A creature with a beaver’s skull for a head, wearing a fez and a red satin smoking jacket, bowed and scampered by Charlie, headed toward the kitchen.

“Nice jacket,” Charlie said.

The beaver guy gave him a thumbs-up as he passed. Lizard thumbs.

25

THE RHYTHM OF LOST AND FOUND

The Emperor was camped in some bushes near an open culvert that drained into Lobos Creek in the Presidio, the land point on the San Francisco side of the Golden Gate where forts had stood from the time of the Spanish, but had recently been turned into a park. The Emperor had wandered the city for days, calling into storm drains, following the sound of his lost soldier’s barking. The faithful retriever Lazarus had led him here, one of the few drains in the city where the Boston terrier might be able to exit without being washed into the Bay. They camped under a camouflage poncho and waited. Mercifully, it hadn’t rained since Bummer had chased the squirrel into the storm sewer, but dark clouds had been bubbling over the City for two days now, and whether or not they were bringing rain, they made the Emperor fear for his city.

“Ah, Lazarus,” said the Emperor, scratching his charge behind the ears, “if we had even half the courage of our small comrade, we would go into that drain and find him. But what are we without him, our courage, our valor? Steady and righteous we may be, my friend, but without courage to risk ourselves for our brother, we are but politicians—blustering whores to rhetoric.”

Lazarus growled low and hunkered back under the poncho. The sun had just set, but the Emperor could see movement back in the culvert. As he climbed to his feet, the six-foot pipe was filled with a creature that crawled out and virtually unfolded in the creekbed—a huge, bullheaded thing, with eyes that glowed green and wings that unfurled like leathery umbrellas.

As they watched the creature took three steps and leapt into the twilight sky, his wings beating like the sails of a death ship. The Emperor shuddered, and considered for a moment moving their camp into the City proper, perhaps passing the night on Market Street, with people and policemen streaming by, but then he heard the faintest barking coming from deep in the culvert.

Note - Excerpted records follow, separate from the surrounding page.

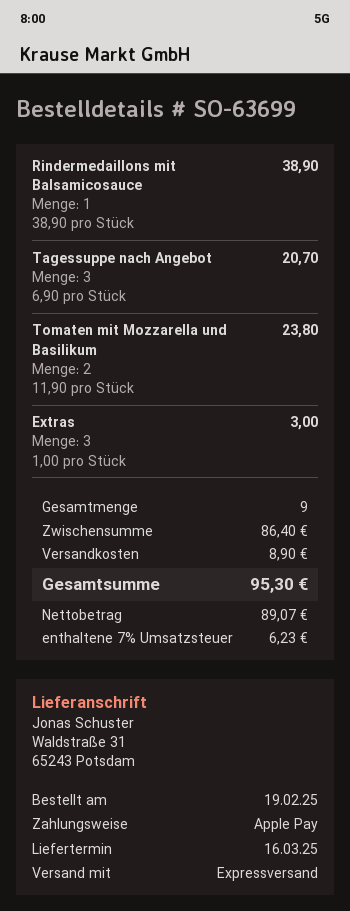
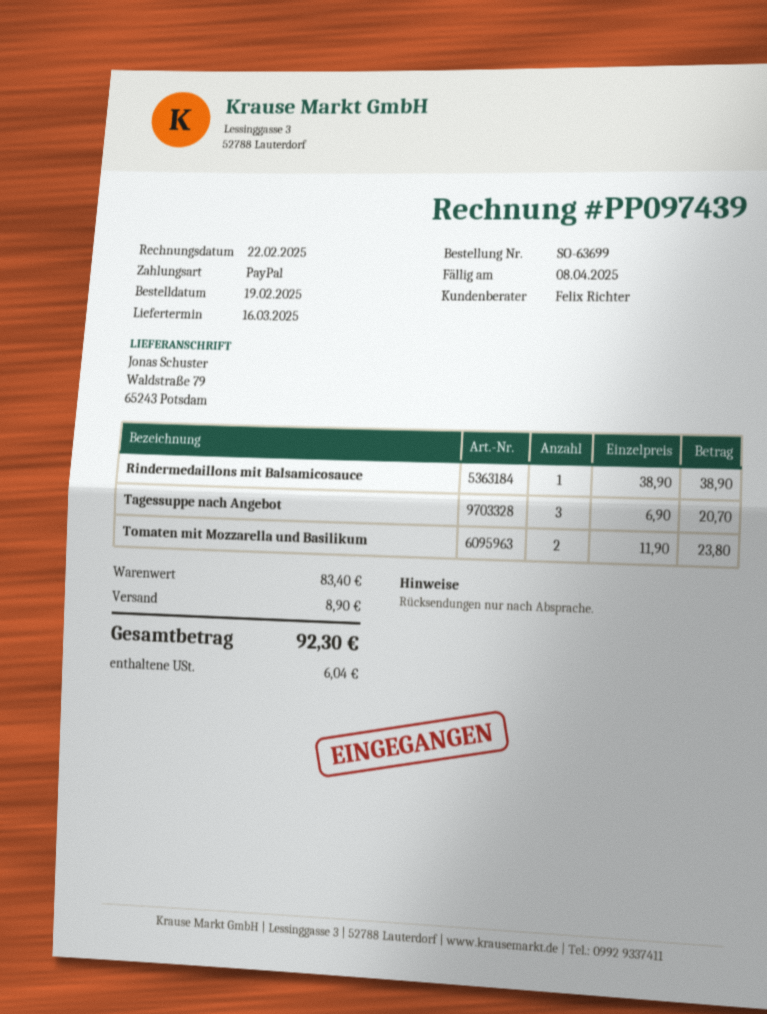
payment method: Apple Pay -> PayPal
ship to: Waldstraße 31, 65243 Potsdam -> Waldstraße 79, 65243 Potsdam
Extras: 3 x 1.00 = 3.00 -> none
subtotal: 86.40 -> 83.40
tax: 6.23 -> 6.04
total: 95.30 -> 92.30

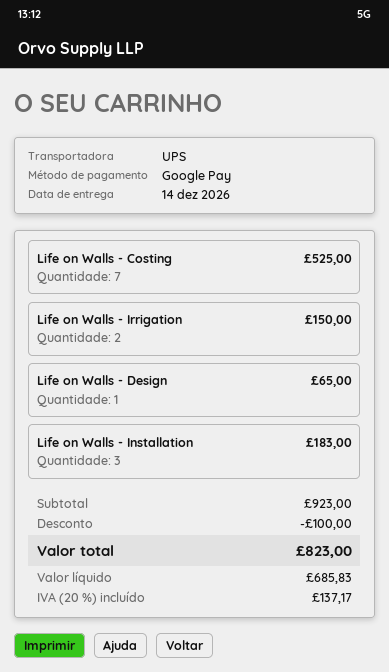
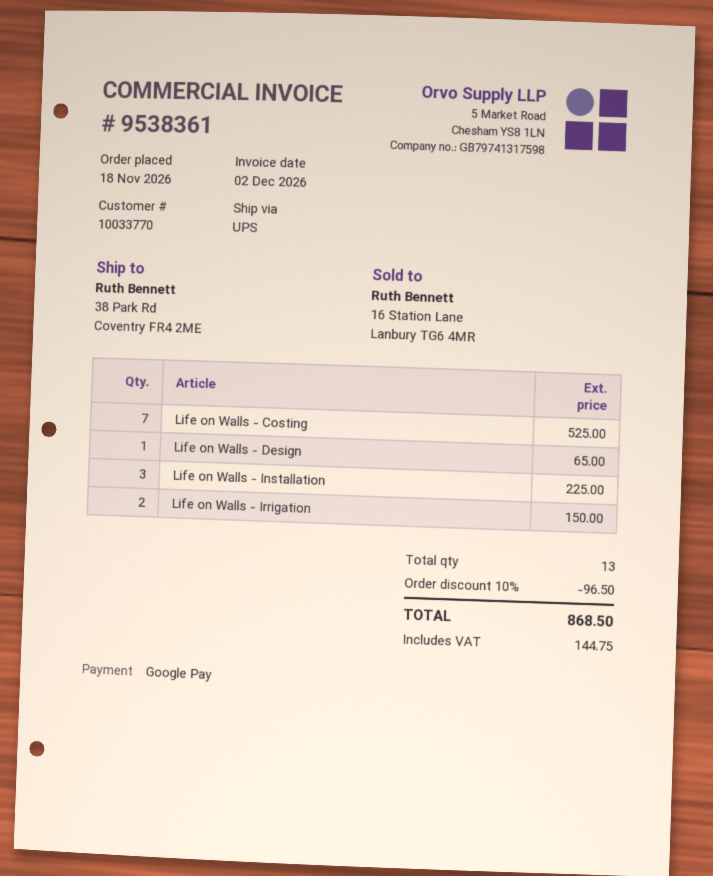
Life on Walls - Installation: 3 for 183.00 -> 3 for 225.00
discount: 100.00 -> 96.50
tax: 137.17 -> 144.75
total: 823.00 -> 868.50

Audrey was showing them around the Buddhist center, which, except for the office in the front, and a living room that had been turned into a meditation room, looked very much like any other sprawling Victorian home. Austere and Oriental in its decor, yes, and perhaps the smell of incense permeating it, but still, just a big old house.

“It’s just a big old house, really,” she said, leading them into the kitchen.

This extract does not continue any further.